For instance, even though there are infinitely many natural numbers, you can prove that there are an infinite number of primes, but only a finite number of even primes:
Proof there are an Infinite number of primes > 1:
Assume there are a finite number of primes, and call them p_1, p_2, ..., p_n.
Think of the number p_1 * p_2 * ... * p_n + 1. This number is bigger than any of the primes, and so it can't be a prime itself. But if you try to divide that number by any of the primes, you'll always end up with a remainder of one, and so the new number must be a prime itself. But that is a contradiction, because we assumed the only primes were p_1 through p_n. Because our hypothesis leads to a contradiction, it must be false. Thus, there must be infinitely many primes.
Proof there are a finite number of even primes:
Any even number is divisible by 2. Because 2 != any even number greater than 2, any even number greater than 2 is divisible by a number that is neither equal to 1 nor to itself.

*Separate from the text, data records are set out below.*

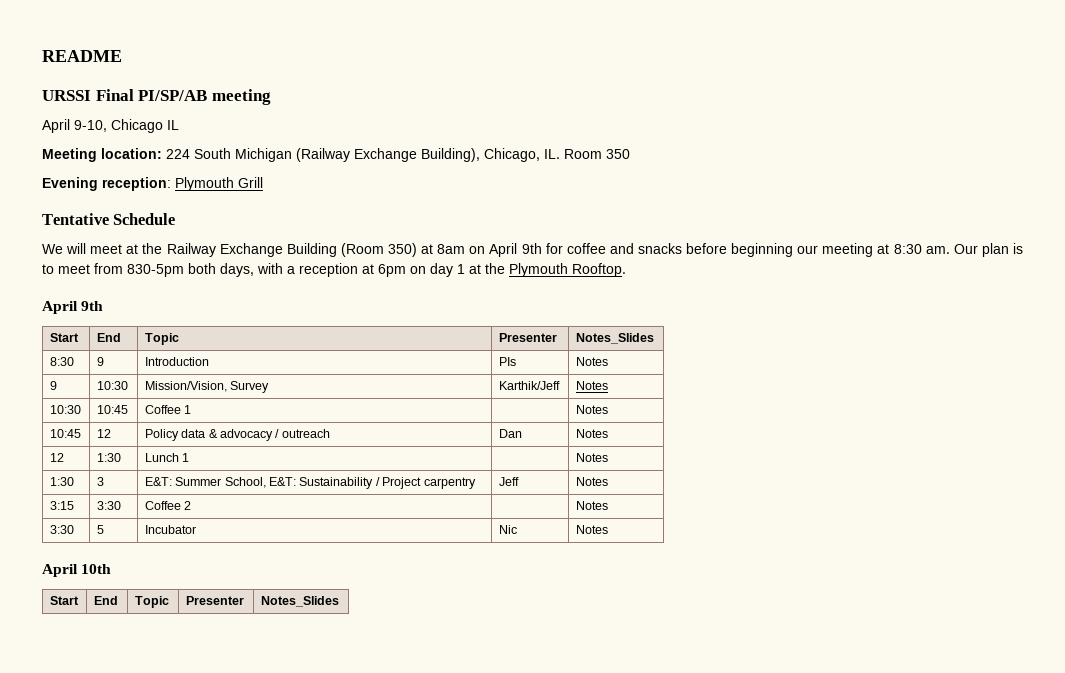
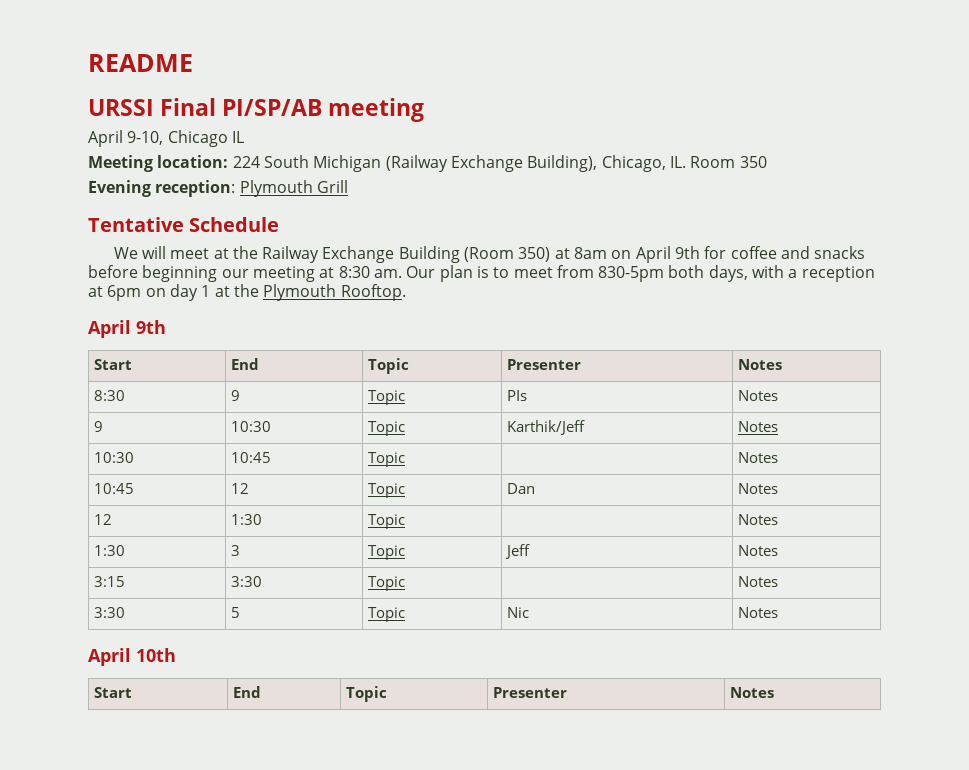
[575,333,654,344] Notes_Slides -> [738,359,783,370] Notes
[144,357,209,366] Introduction -> [368,390,406,405] Topic
[144,381,270,393] Mission/Vision, Survey -> [368,421,406,436] Topic
[144,405,192,414] Coffee 1 -> [368,452,406,467] Topic
[144,429,330,441] Policy data & advocacy / outreach -> [368,483,406,498] Topic
[144,453,190,462] Lunch 1 -> [368,514,406,529] Topic
[144,477,476,489] E&T: Summer School, E&T: Sustainability / Project carpentry -> [368,545,406,560] Topic
[144,501,192,510] Coffee 2 -> [368,576,406,591] Topic
[144,525,196,534] Incubator -> [368,607,406,622] Topic
[260,596,339,607] Notes_Slides -> [730,687,775,698] Notes

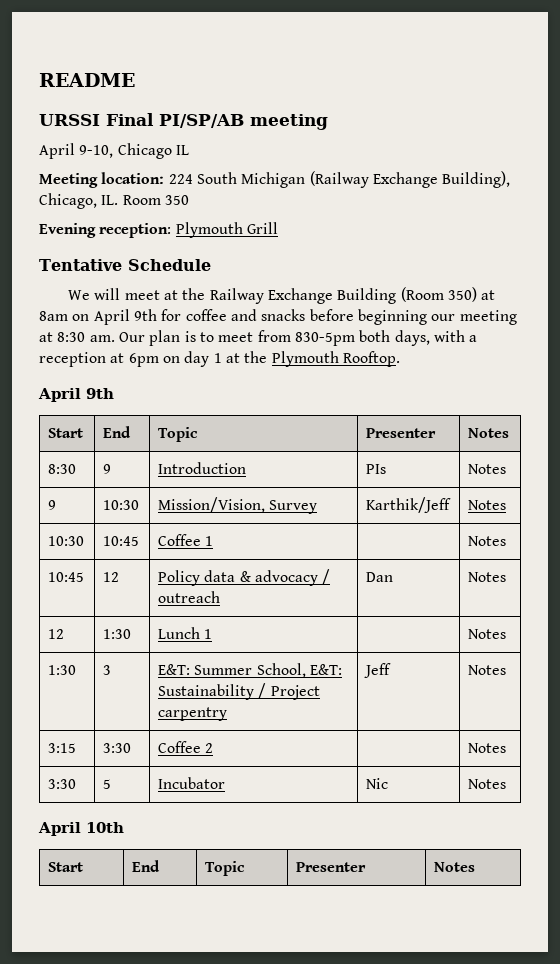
[368,390,406,405] Topic -> [158,462,247,474] Introduction
[368,421,406,436] Topic -> [158,497,318,514] Mission/Vision, Survey
[368,452,406,467] Topic -> [158,534,214,546] Coffee 1
[368,483,406,498] Topic -> [158,569,331,586] [158,591,221,603] Policy data & advocacy / outreach
[368,514,406,529] Topic -> [158,627,213,639] Lunch 1
[368,545,406,560] Topic -> [158,663,343,678] [158,683,320,700] [158,707,228,721] E&T: Summer School, E&T: Sustainability / Project carpentry
[368,576,406,591] Topic -> [158,741,214,753] Coffee 2
[368,607,406,622] Topic -> [158,777,226,789] Incubator

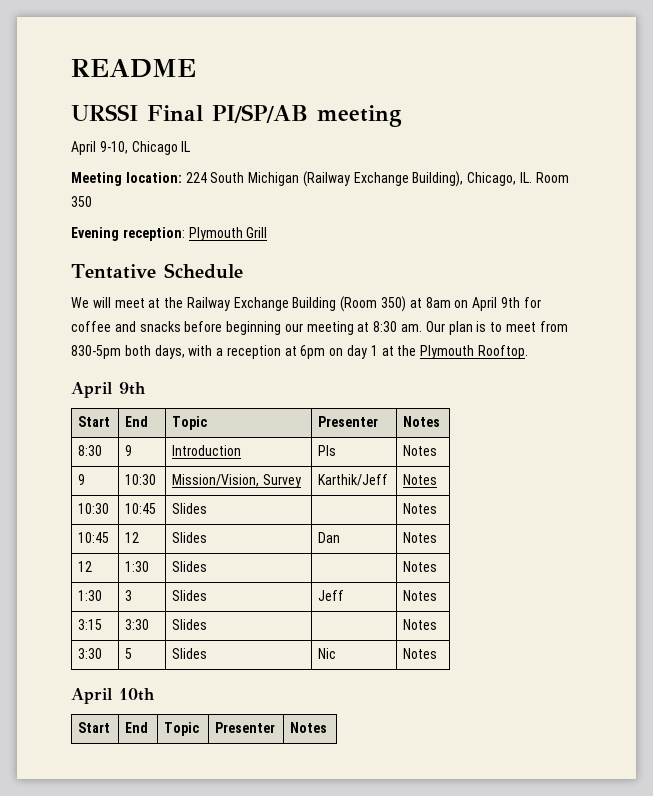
[158,534,214,546] Coffee 1 -> [172,503,208,514] Slides
[158,569,331,586] [158,591,221,603] Policy data & advocacy / outreach -> [172,532,208,543] Slides
[158,627,213,639] Lunch 1 -> [172,561,208,572] Slides
[158,663,343,678] [158,683,320,700] [158,707,228,721] E&T: Summer School, E&T: Sustainability / Project carpentry -> [172,590,208,601] Slides
[158,741,214,753] Coffee 2 -> [172,619,208,630] Slides
[158,777,226,789] Incubator -> [172,648,208,659] Slides

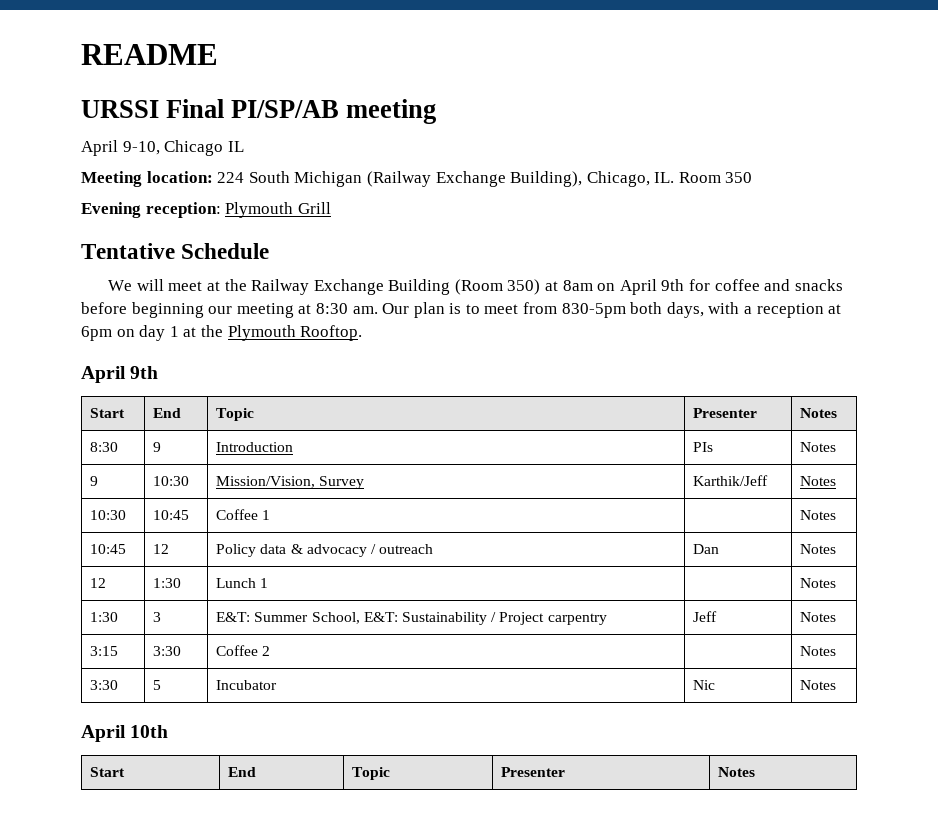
[172,503,208,514] Slides -> [216,509,271,520] Coffee 1
[172,532,208,543] Slides -> [216,544,434,557] Policy data & advocacy / outreach
[172,561,208,572] Slides -> [216,578,269,588] Lunch 1
[172,590,208,601] Slides -> [216,612,607,625] E&T: Summer School, E&T: Sustainability / Project carpentry
[172,619,208,630] Slides -> [216,645,271,656] Coffee 2
[172,648,208,659] Slides -> [216,680,278,690] Incubator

Since there are only finitely many even numbers equal to 2 or less (only one, which is two itself), there are only a finite number of even primes.
Basically, by using different techniques that let you talk about abstract sets of numbers, including infinite sets, you can prove things about infinite sets of things, without having to check each and every number individually (which is of course impossible).
So even though it hasn't been proven mathematically (yet) whether or not there are infinitely many twin primes, it should be possible. (Although there is a famous mathematical theorem that says that there are mathematically true statements that cannot be proven, so there is a slim chance that this theorem might be one of those. On the other hand, nothing like this has been found yet, outside of some very abstract statements that were used to prove that very theorem itself, so most likely a proof can be found.)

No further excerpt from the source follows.